Without a Customer Relationship Management system (CRM), it’s more likely your team will forget to follow up with accounts.
A CRM’s task management system makes it easy to create a future customer support task to check in and see how things are going. Your accounts will appreciate the attentiveness and follow-up!
If your salespeople are stuck using excel sheets, apps they found on their own, memory & paper, or something else, they are bound to be less efficient than a team that is unified using CRM software.
Not only will this be less efficient on an individual basis, but as a company, it’s borderline malpractice to allow so much valuable data to be kept in such a disorganized way and so inaccessible.
Without a company CRM system, the burden is put on new hires to figure out their own system, possibly to pay out of pocket for it, and then support themselves if they run into trouble with it.

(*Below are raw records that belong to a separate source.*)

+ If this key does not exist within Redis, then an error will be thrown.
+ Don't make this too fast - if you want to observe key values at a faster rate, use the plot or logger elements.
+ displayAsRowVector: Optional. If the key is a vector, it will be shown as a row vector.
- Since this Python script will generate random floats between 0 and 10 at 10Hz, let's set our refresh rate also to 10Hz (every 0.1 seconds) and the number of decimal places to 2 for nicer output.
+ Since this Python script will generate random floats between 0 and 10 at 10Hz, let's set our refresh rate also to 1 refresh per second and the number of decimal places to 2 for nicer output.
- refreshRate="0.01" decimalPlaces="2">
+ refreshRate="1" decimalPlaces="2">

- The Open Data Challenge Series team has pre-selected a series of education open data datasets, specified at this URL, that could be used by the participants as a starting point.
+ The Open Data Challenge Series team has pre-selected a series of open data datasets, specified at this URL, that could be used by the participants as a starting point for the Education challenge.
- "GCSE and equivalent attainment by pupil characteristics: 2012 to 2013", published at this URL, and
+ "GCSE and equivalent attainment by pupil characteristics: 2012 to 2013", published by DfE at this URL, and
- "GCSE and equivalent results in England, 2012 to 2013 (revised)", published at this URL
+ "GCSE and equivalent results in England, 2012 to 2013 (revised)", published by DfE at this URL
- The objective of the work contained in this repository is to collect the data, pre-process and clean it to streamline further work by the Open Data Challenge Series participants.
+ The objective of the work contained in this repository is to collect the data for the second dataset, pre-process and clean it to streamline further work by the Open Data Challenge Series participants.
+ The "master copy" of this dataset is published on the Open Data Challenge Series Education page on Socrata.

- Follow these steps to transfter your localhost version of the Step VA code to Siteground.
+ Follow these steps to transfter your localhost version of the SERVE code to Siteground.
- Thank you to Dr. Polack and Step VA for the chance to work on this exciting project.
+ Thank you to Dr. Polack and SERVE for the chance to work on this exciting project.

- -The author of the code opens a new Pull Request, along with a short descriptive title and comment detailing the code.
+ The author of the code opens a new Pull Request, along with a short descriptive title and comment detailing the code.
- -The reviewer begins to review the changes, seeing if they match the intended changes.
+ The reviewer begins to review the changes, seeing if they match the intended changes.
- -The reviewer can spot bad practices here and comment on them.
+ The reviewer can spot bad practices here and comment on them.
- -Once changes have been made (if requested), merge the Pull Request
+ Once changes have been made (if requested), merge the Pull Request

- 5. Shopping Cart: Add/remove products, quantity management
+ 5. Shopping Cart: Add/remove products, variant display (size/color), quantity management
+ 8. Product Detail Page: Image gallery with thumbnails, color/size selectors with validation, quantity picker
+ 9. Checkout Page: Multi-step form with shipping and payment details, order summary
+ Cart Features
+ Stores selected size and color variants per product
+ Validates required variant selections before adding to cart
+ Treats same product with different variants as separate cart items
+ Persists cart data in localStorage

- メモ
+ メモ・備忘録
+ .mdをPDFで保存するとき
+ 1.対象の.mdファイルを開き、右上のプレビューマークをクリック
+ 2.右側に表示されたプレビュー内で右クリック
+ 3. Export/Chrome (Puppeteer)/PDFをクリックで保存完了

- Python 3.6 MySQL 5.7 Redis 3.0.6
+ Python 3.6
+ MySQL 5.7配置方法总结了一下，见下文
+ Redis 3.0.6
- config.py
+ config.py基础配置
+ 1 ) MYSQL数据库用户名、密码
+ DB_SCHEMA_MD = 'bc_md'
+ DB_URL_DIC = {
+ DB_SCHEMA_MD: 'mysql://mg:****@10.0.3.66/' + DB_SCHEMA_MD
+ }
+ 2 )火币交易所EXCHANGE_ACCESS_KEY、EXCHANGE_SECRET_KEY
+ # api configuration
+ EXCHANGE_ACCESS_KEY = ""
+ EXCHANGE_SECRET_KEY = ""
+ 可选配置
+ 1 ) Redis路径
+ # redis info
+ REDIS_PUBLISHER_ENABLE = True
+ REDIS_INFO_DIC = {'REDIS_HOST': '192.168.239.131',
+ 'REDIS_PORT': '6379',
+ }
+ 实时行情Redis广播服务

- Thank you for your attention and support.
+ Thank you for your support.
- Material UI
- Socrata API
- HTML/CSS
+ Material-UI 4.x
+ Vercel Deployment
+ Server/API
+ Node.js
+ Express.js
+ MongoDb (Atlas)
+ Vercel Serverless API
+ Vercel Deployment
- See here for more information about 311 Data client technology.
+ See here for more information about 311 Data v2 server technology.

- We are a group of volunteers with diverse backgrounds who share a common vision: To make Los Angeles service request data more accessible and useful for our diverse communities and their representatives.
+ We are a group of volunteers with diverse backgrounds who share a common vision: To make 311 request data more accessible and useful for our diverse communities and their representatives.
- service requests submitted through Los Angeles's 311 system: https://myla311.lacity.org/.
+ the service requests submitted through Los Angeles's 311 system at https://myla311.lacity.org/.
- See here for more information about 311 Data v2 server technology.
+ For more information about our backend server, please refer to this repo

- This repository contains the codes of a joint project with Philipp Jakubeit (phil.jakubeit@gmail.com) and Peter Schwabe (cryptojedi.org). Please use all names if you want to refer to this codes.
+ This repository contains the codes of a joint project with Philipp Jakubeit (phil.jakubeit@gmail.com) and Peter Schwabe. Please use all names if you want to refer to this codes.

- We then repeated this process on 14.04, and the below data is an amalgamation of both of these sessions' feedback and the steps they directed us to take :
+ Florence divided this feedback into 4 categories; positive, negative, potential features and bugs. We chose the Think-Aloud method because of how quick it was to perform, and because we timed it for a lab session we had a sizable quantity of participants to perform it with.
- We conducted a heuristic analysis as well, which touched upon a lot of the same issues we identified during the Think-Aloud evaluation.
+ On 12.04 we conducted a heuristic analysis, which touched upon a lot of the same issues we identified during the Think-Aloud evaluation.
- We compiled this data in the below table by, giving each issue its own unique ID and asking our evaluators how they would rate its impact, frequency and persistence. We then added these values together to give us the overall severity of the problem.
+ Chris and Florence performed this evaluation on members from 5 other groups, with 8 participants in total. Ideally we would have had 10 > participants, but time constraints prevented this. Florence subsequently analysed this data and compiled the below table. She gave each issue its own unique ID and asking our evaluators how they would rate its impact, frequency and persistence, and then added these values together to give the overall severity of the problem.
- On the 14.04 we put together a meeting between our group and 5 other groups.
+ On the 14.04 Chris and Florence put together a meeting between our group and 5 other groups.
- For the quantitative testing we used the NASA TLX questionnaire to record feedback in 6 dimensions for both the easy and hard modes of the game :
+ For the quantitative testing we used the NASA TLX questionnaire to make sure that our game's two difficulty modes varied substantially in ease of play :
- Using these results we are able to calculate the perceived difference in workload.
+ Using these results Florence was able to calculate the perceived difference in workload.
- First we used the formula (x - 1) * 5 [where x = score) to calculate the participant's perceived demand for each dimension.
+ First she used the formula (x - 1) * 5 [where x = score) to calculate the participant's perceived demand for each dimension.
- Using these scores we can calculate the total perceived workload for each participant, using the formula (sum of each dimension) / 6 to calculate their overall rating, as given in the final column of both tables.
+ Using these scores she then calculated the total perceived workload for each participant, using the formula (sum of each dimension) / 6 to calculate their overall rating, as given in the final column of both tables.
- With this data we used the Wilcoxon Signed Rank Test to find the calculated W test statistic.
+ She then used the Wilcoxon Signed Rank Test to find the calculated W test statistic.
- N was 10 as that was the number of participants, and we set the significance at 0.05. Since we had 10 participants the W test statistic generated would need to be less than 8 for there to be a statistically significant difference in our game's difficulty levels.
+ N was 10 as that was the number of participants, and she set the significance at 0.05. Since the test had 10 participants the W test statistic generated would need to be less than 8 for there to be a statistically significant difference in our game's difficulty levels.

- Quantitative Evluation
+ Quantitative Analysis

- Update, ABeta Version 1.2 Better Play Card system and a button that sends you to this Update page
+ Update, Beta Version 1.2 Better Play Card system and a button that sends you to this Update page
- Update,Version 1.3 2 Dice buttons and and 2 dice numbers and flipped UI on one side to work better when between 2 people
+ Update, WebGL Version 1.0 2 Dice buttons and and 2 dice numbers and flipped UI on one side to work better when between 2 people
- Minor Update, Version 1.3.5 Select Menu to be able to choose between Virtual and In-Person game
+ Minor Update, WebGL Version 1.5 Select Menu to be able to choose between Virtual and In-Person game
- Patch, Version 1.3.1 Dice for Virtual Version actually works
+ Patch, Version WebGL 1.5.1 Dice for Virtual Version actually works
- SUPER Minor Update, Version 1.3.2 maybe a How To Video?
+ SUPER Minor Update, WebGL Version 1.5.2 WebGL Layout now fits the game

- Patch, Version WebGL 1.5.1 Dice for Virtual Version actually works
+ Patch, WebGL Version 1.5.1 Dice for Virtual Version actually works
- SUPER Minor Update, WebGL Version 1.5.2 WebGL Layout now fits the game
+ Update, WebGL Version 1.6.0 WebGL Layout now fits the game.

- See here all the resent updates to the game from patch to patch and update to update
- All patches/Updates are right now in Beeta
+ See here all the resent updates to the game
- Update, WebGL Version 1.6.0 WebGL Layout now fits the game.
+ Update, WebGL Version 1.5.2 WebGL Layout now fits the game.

Retention And Sharing Of Knowledge
This is related to the above sections but is worth highlighting. CRMs allow companies to retain the valuable customer data that is produced by their sales teams.
As your team researches and contacts leads, their findings have monetary value, and duplicating these actions, without an intentional strategy, should be avoided.
At the risk of getting overly philosophical, one of the unique advantages that humans have over other species is our ability to pass on knowledge so efficiently. For centuries, we have been able to learn from the successes and failures of those before us – and this allows for people to pick up where those before them left off.
CRMs allow sales teams to do the same thing.
As one sales rep has successes and failures, they can record these customer interactions in the CRM and others can learn from it.
Whether they learn that a particular account is very receptive to the technique of “let me talk to my manager and see if we can give you a special deal” or if customers of a competitor are driven crazy by their customer portal, the easier it is to share this data, the more effective your team will be.
Plus, by storing all of this information in one place, you greatly reduce the risk of losing this valuable information (which costs your company money to acquire) as sales reps leave your team. When a rep leaves your team and you replace them, this customer information will be there for the next rep to pick up where they left off.
Better Sales Management
Without CRM software, if a sales manager wants to check in on the status of a sales rep, they need to talk to the rep (pulling them away from sales work) and/or review orders that have been submitted.
While that is still necessary for any good sales manager, it’s limited and time-consuming. New customer sign-ups and orders are indeed where the rubber hits the road, but you’re skipping from A to Z. Talking to sales reps is one of the most important tasks of any sales manager, but reps are biased and could forget critical info.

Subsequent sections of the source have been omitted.